Identification of an individualized immune-related miRNA pair signature for survival prediction of neoadjuvant chemoradiotherapy in esophageal squamous cell cancer.

Background: Immune-related microRNAs (ImiRNAs) have emerged as potential biomarkers owing to their universality and tissue-specificity. Although neoadjuvant chemoradiotherapy (NCRT) has been incorporated into standardized guidelines for esophageal squamous cell carcinoma (ESCC), its efficacy is hindered by tumor and individual heterogeneity. This study aimed to develop a specific ImiRNA pair signature to predict the long-term survival benefits of NCRT for ESCCs.

Methods: Endoscopic biopsies of 215 ESCCs were collected from three centers. ImiRNAs were identified via miRNA sequencing and immune gene annotations. A pairwise-comparison method and LASSO-Cox regression constructed prognostic models, validated in two cohorts (n = 113). Immunohistochemistry was employed to gain insights into the real tumor immune microenvironment after treatment.

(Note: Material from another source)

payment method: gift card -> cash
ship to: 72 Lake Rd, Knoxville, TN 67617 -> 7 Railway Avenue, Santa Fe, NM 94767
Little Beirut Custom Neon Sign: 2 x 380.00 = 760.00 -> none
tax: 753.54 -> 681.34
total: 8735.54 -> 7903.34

Results: The ESCC NCRT immune-related miRNA pair signature (EN-ImiRPS), comprising six miRNA pairs, demonstrated robust prognostic accuracy for both overall survival (OS; HR: 9.76; P < 0.001) and recurrence-free survival (RFS; HR: 5.31; P < 0.001) in the training cohort. This performance was consistently validated in both internal and external cohorts. Furthermore, the EN-ImiRPS score outperformed pathological complete response in predicting OS and RFS. Notably, an individual miRNA expression-based model was significantly less predictive than the pair-based approach. Low-risk patients, as defined by EN-ImiRPS, exhibited significantly increased CD8 T cell infiltration (P < 0.05), indicative of enhanced anti-tumor immunity within the tumor microenvironment.

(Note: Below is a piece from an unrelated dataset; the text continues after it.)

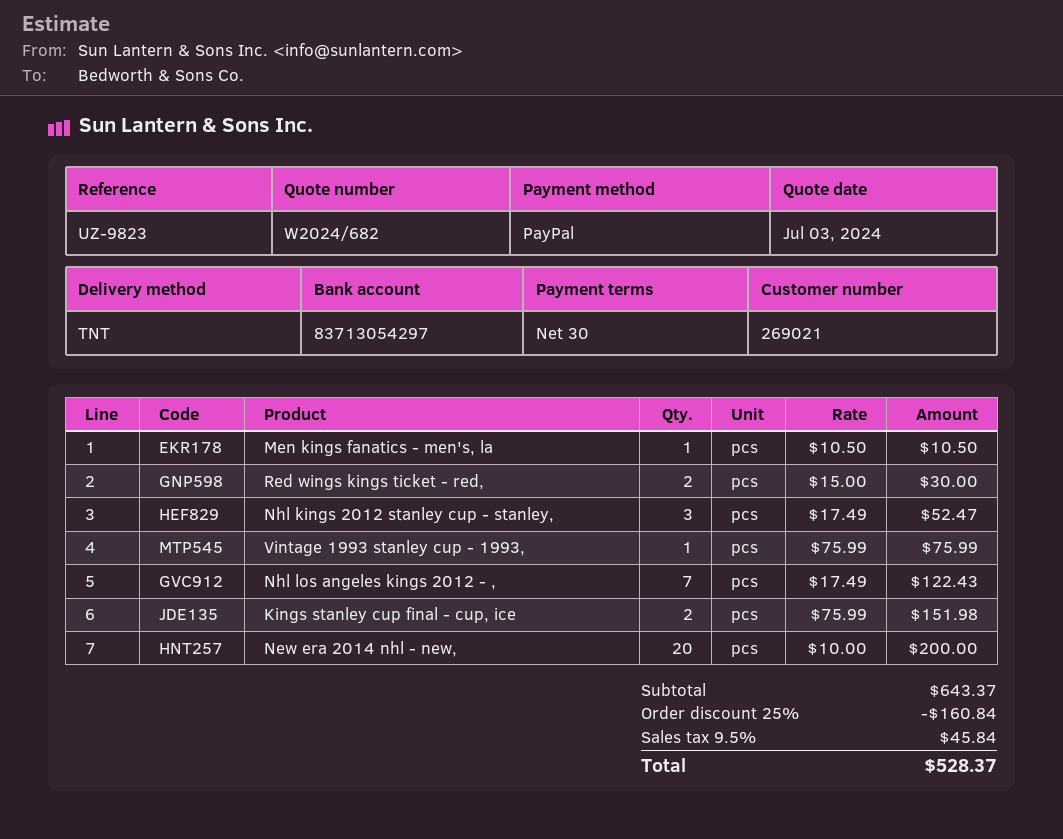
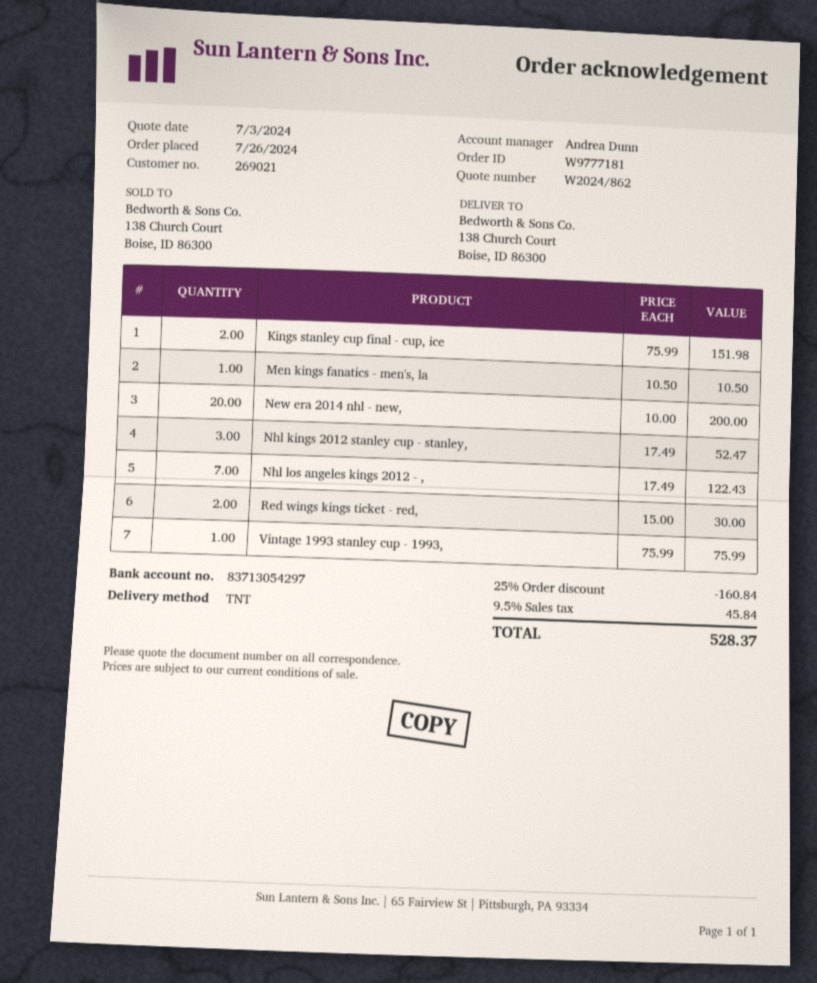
quote number: W2024/682 -> W2024/862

Conclusions: We established a multicenter, ImiRNA pair-based signature that accurately predicts long-term survival in ESCC patients receiving NCRT. The model's stability across cohorts and its association with immune microenvironment features highlight its potential for guiding personalized therapy. This study also identifies key ImiRNAs for further mechanistic exploration of tumor-immune interactions.